Note that the bit test thing really was just an example.

And some other cases don't actually have an address range at all,
because they affect arbitrary ranges, not - like that bit test - just
one particular range.

To pick a couple of examples of that, think of

 (a) write memory barrier. On some architectures it's an explicit
instruction, on x86 it's just a compiler barrier, since writes are
ordered on the CPU anyway, and we only need to make sure that the
compiler doesn't re-order writes around the barrier

Again, we currently use that same "barrier()" macro for that:

    #define __smp_wmb()     barrier()

but as mentioned, the barrier() thing has a "memory" clobber, and that
means that this write barrier - which is really really cheap on x86 -
also unnecessarily ends up causing pointless reloads from globals. It
obviously doesn't actually *change* memory, but it very much requires
that writes are not moved around it.

 (b) things like cache flush and/or invalidate instructions, eg

        asm volatile("wbinvd": : :"memory");

Again, this one doesn't actually *modify* memory, and honestly, this
one is not performance critical so the memory clobber is not actually
a problem, but I'm pointing it out as an example of the exact same
issue: the notion of an instruction that we don't want _writes_ to
move around, but reads can happily be moved and/or cached around it.

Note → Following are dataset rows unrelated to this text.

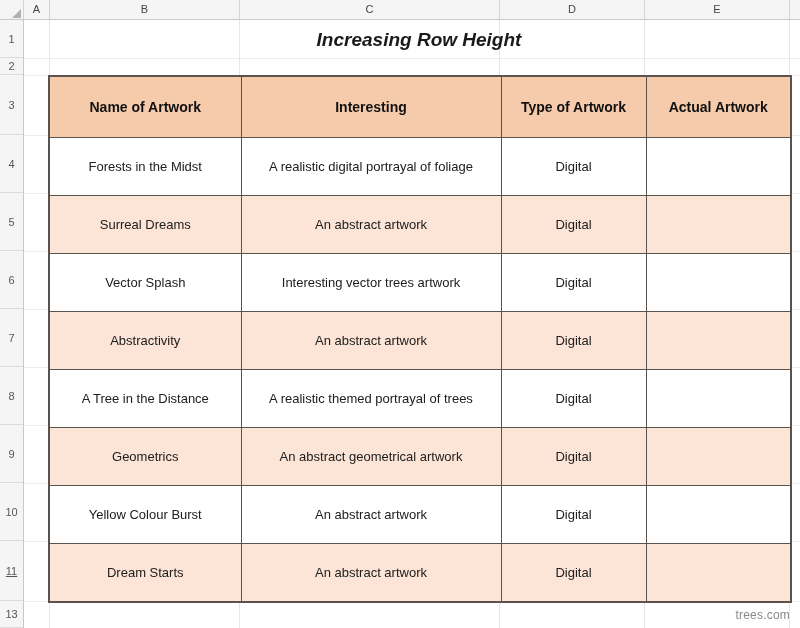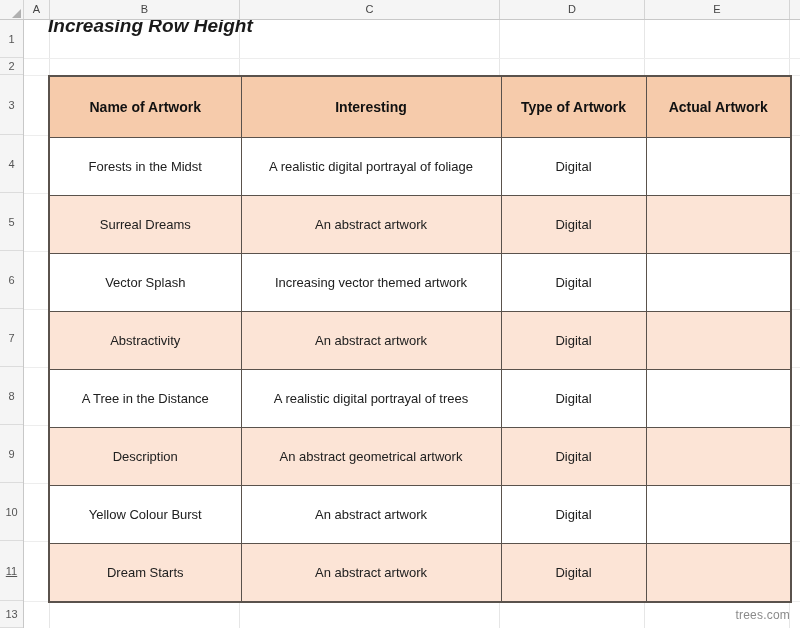--- a/index.html
+++ b/index.html
@@ -120,10 +120,11 @@
   #sheet-title {
     position: absolute;
     left: 48px;
-    top: 8px;
+    top: 22px;
     width: 742px;
     height: 36px;
     line-height: 36px;
+    text-align: center;
     font-size: 19px;
     font-weight: bold;
     font-style: italic;

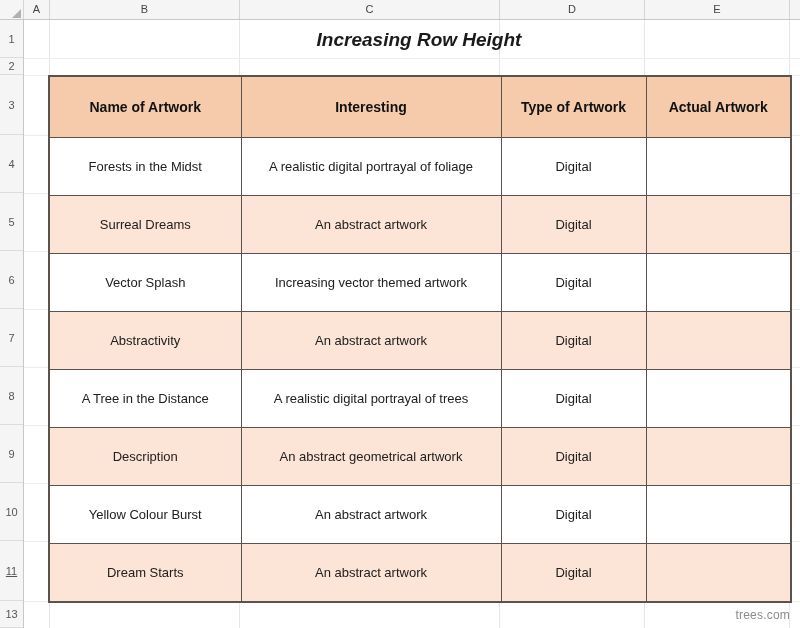--- a/index.html
+++ b/index.html
@@ -245,7 +245,7 @@
         </tr>
         <tr class="row-plain">
           <td>Vector Splash</td>
-          <td>Increasing vector themed artwork</td>
+          <td>Interesting vector trees artwork</td>
           <td>Digital</td>
           <td></td>
         </tr>

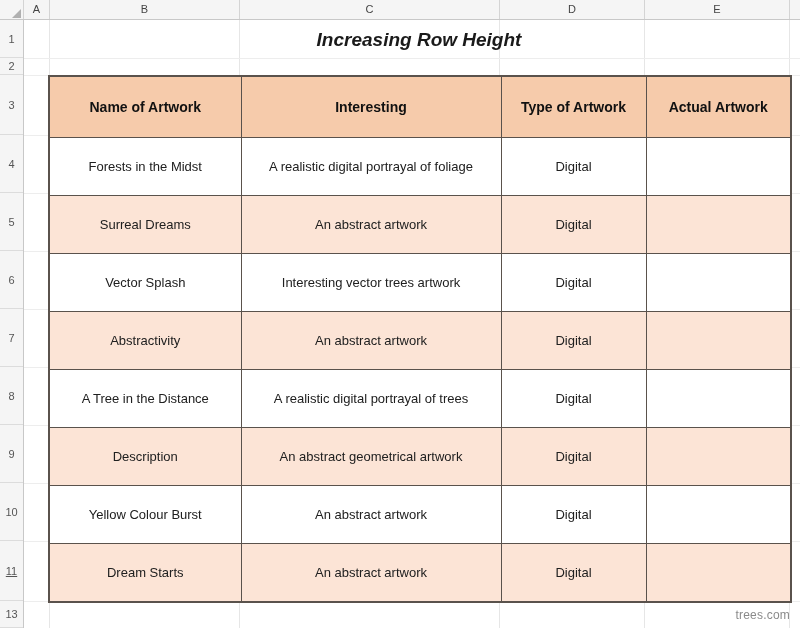--- a/index.html
+++ b/index.html
@@ -257,7 +257,7 @@
         </tr>
         <tr class="row-plain">
           <td>A Tree in the Distance</td>
-          <td>A realistic digital portrayal of trees</td>
+          <td>A realistic themed portrayal of trees</td>
           <td>Digital</td>
           <td></td>
         </tr>

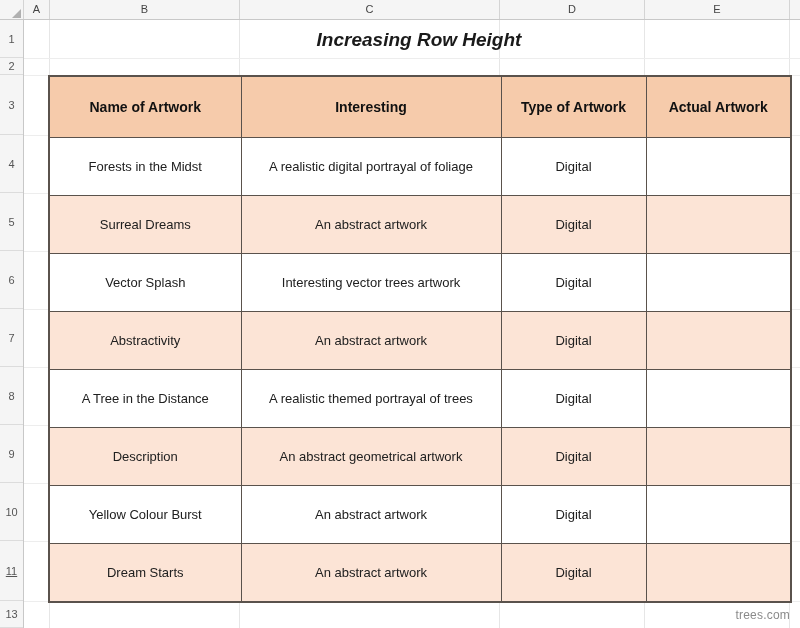--- a/index.html
+++ b/index.html
@@ -262,7 +262,7 @@
           <td></td>
         </tr>
         <tr class="row-tint">
-          <td>Description</td>
+          <td>Geometrics</td>
           <td>An abstract geometrical artwork</td>
           <td>Digital</td>
           <td></td>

 (c) this whole "volatile_if()" situation: we want to make sure writes
can't move around it, but there's no reason to re-load memory values,
because it doesn't modify memory, and we only need to make sure that
any writes are delayed to after the conditional.

We long long ago (over 20 years by now) used to do things like this:

  struct __dummy { unsigned long a[100]; };
  #define ADDR (*(volatile struct __dummy *) addr)

      __asm__ __volatile__(
              "btl %2,%1\n\tsbbl %0,%0"
              :"=r" (oldbit)
              :"m" (ADDR),"ir" (nr));

for that test-bit thing. Note how the above doesn't need the memory
clobber, because for gcc that ADDR thing (access to a big struct) ends
up being a "BLKmode" read, and then gcc at least used to treat it as
an arbitrary read.

I forget just why we had to stop using that trick, I think it caused
some reload confusion for some gcc version at some point. Probably
exactly because inline asms had issues with some BLKmode thing. That
change happened before 2001, we didn't have nice changelogs with
detailed commit messages back then, so

> > Anybody have ideas or suggestions for something like that?
>
> Is it useful in general for the kernel to have separate "read" and
> "write" clobbers in asm expressions?  And for other applications?

See above. It's actually not all that uncommon that you have a "this
doesn't modify memory, but you can't move writes around it". It's
usually very much about cache handling or memory ordering operations,
and that bit test example was probably a bad example exactly because
it made it look like it's about some controlled range.

The "write memory barroer" is likely the best and simplest example,
but it's in not the only one.

            Linus